Lines where the string "Cells" appears are to be copied from the entries below.

(Detected change data)
^^^^^^^^

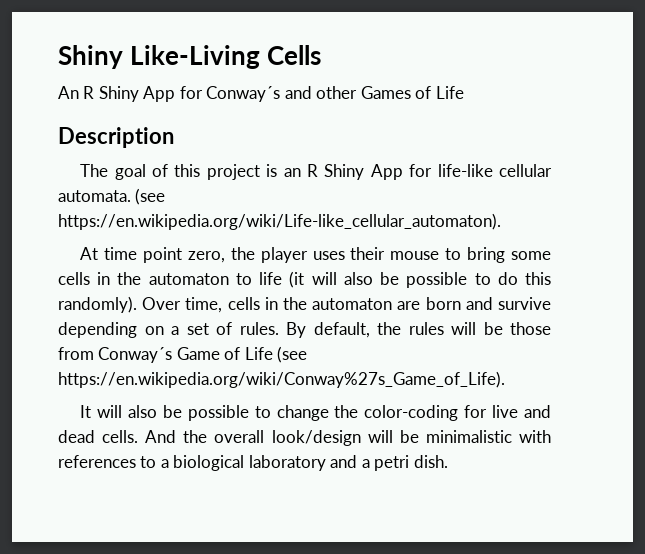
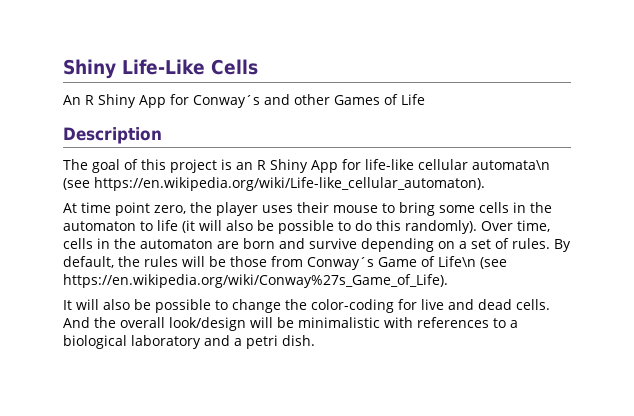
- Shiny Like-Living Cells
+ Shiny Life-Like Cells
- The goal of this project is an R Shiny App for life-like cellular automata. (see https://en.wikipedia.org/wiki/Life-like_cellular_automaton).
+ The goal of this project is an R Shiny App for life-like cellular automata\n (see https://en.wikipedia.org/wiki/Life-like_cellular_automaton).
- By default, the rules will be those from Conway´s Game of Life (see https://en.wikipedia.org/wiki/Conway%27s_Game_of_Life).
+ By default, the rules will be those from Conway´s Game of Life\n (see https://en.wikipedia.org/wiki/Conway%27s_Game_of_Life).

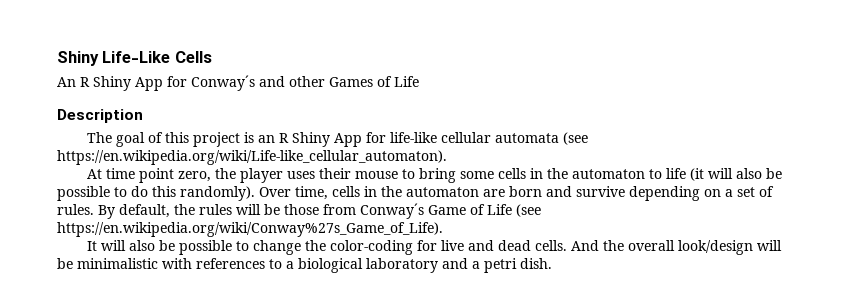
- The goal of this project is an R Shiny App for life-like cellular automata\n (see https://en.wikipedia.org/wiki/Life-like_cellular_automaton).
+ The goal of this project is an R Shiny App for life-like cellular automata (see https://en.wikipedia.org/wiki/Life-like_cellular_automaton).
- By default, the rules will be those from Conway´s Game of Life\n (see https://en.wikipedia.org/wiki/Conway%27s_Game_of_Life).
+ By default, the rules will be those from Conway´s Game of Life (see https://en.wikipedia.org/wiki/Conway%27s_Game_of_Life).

^^^^^^^^

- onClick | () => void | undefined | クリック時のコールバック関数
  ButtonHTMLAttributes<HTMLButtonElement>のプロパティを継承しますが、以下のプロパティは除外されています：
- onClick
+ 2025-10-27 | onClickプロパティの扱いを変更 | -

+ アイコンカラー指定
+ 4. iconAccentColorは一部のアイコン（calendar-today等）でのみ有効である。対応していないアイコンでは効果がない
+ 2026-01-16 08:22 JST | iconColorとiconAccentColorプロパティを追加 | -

^^^^^^^^

- [Answer section]
- Shiny Like-Living Cells
+ Shiny Life-Like Cells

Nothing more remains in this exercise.